13. Una vez que se haya eliminado todo el exceso de líquido del portaobjetos, use una pipeta de transferencia para agregar inmediatamente una gota de medio de montaje a cada sección y coloque suavemente un cubreobjetos sobre el portaobjetos. Deje que el medio de montaje se extienda durante unos minutos y, a continuación, retire el exceso de material de montaje que salga por debajo del cubreobjetos mediante aspiración endouterina.
    nota: No permita que las secciones se sequen antes de agregar el medio de montaje.
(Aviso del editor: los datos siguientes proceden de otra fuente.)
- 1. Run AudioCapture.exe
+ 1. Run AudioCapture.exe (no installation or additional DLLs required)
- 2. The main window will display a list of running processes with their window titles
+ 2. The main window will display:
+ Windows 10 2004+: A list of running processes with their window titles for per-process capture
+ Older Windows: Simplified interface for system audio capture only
Si las secciones comienzan a secarse antes de agregar el medio de montaje, esto puede afectar el volumen del tejido e impedir la recopilación precisa de datos.
14. Sella los cuatro bordes del cubreobjetos con esmalte de uñas transparente. Deje secar los portaobjetos durante 30 minutos a temperatura ambiente y luego guárdelos en posición horizontal a 4 °C. Espere al menos 2 h antes de obtener imágenes o al día siguiente.
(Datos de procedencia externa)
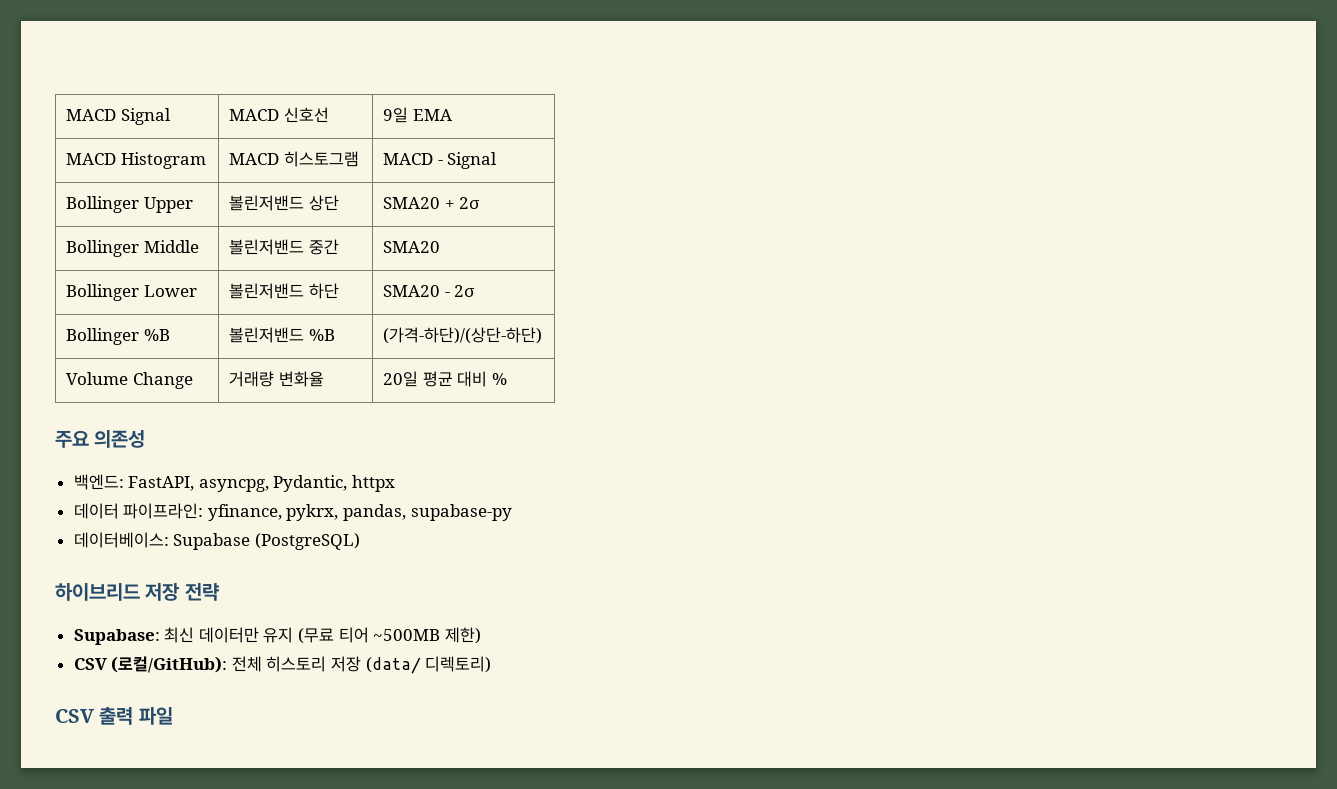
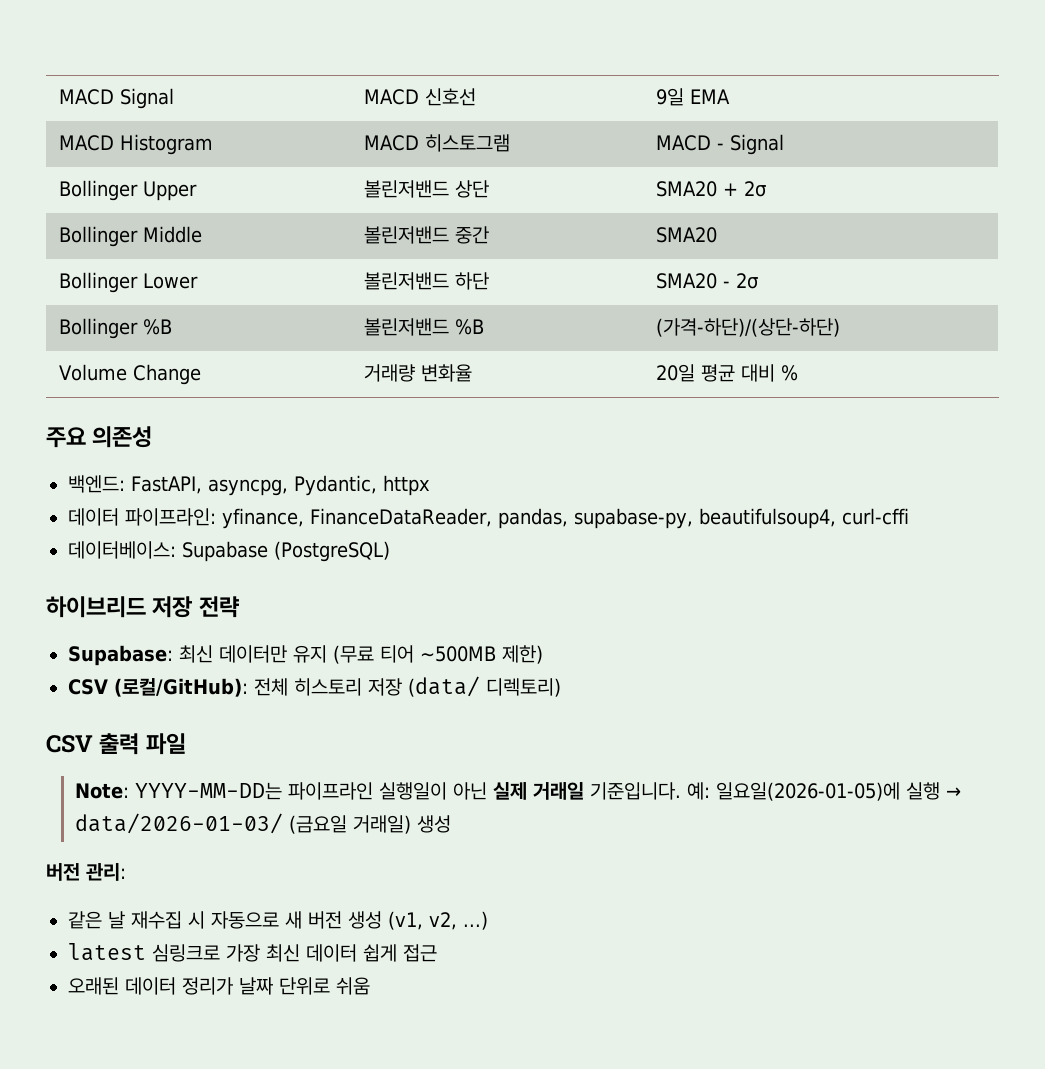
- 데이터 파이프라인: yfinance, pykrx, pandas, supabase-py
+ 데이터 파이프라인: yfinance, FinanceDataReader, pandas, supabase-py, beautifulsoup4, curl-cffi
+ Note: YYYY-MM-DD는 파이프라인 실행일이 아닌 실제 거래일 기준입니다. 예: 일요일(2026-01-05)에 실행 → data/2026-01-03/ (금요일 거래일) 생성
+ 버전 관리:
+ 같은 날 재수집 시 자동으로 새 버전 생성 (v1, v2, ...)
+ latest 심링크로 가장 최신 데이터 쉽게 접근
+ 오래된 데이터 정리가 날짜 단위로 쉬움

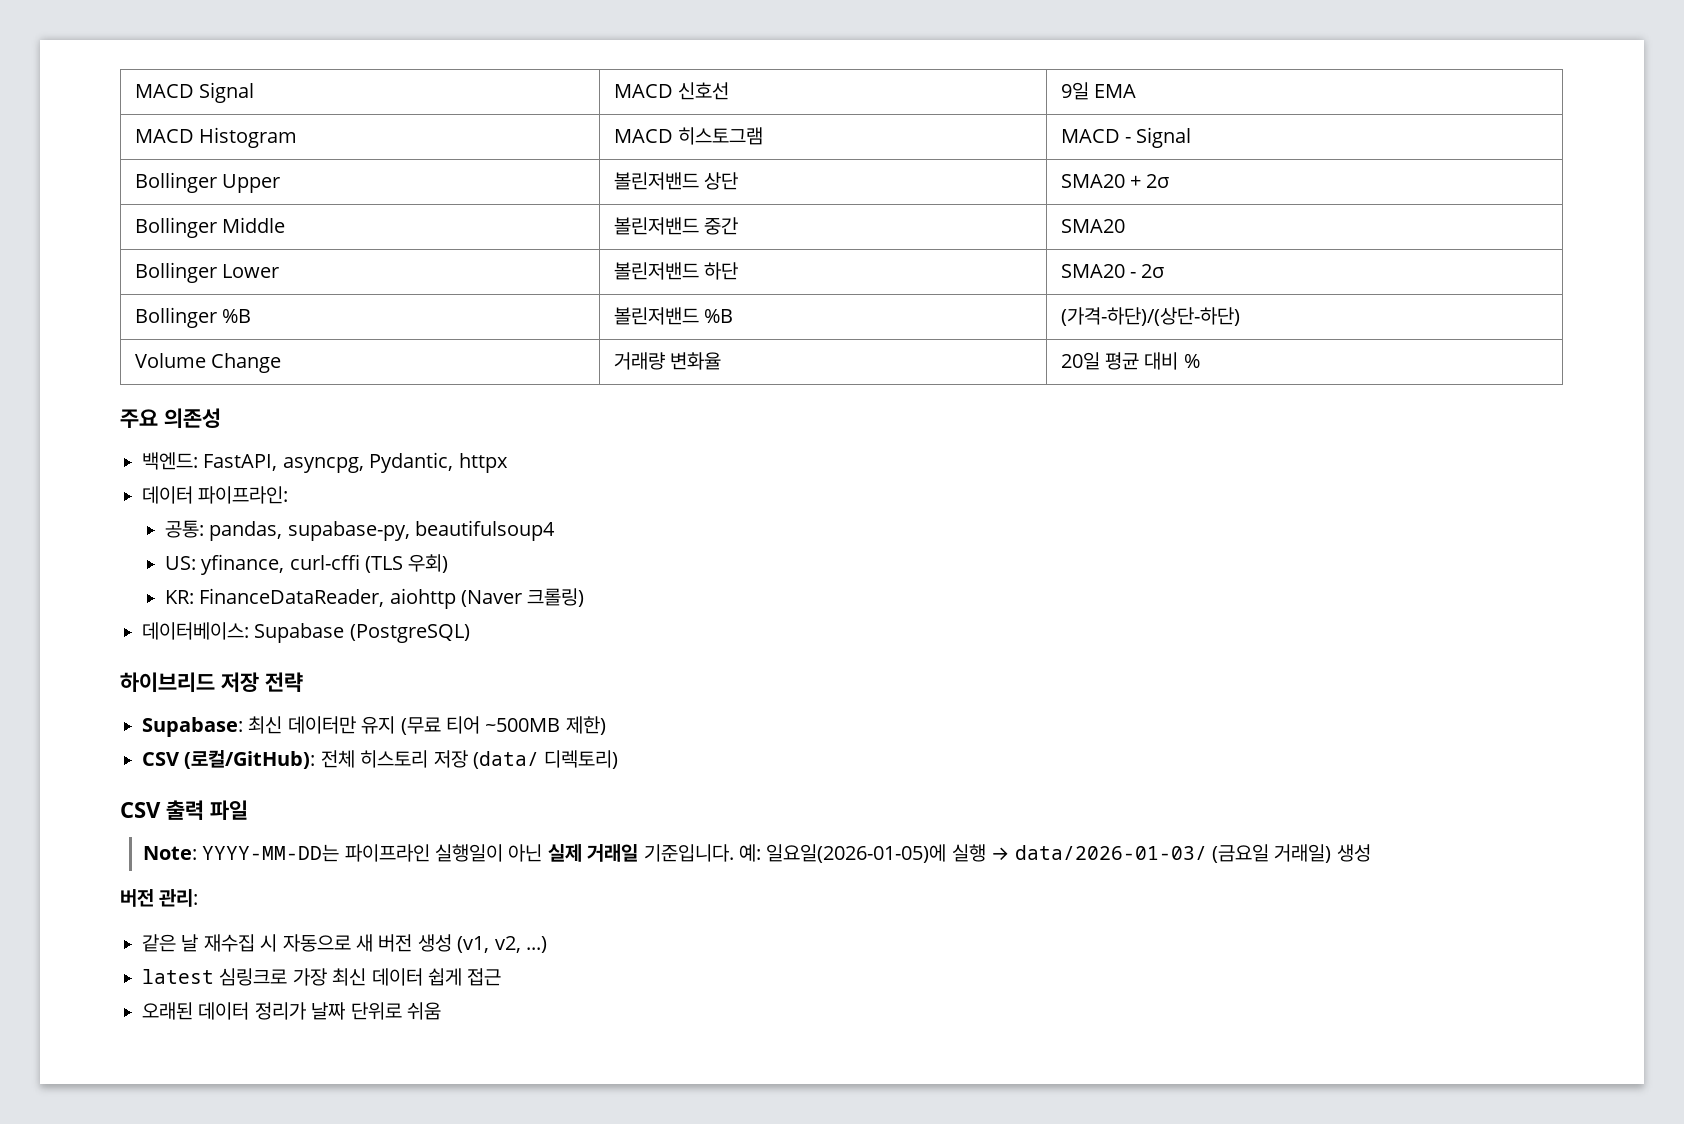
- 데이터 파이프라인: yfinance, FinanceDataReader, pandas, supabase-py, beautifulsoup4, curl-cffi
+ 데이터 파이프라인:
+ 공통: pandas, supabase-py, beautifulsoup4
+ US: yfinance, curl-cffi (TLS 우회)
+ KR: FinanceDataReader, aiohttp (Naver 크롤링)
    NOTA: Las secciones teñidas con anticuerpos contra GFP (proteína fluorescente verde) y RFP (proteína fluorescente roja) se pueden almacenar hasta 2 semanas antes de la toma de imágenes, siempre que estén completamente selladas con esmalte de uñas.

Figura 1: Descripción general del flujo de trabajo para analizar el volumen del territorio de los astrocitos. (A) El protocolo requiere un ratón con marcaje fluorescente disperso o en mosaico de astrocitos. (B) El ratón se perfunde y luego el cerebro se reseca, se procesa y se congela. (C) El cerebro congelado se secciona con un criostato, y (D) se recogen las secciones de tejido que flotan libremente. (E) Después de la sección, las secciones de tejido flotante se tiñen mediante inmunohistoquímica y luego (F) se montan en portaobjetos. (G) Los astrocitos dentro de las secciones de tejido montadas se visualizan mediante microscopía confocal. (H) Finalmente, los volúmenes de territorio de las células fotografiadas se cuantifican utilizando un software de análisis de imágenes.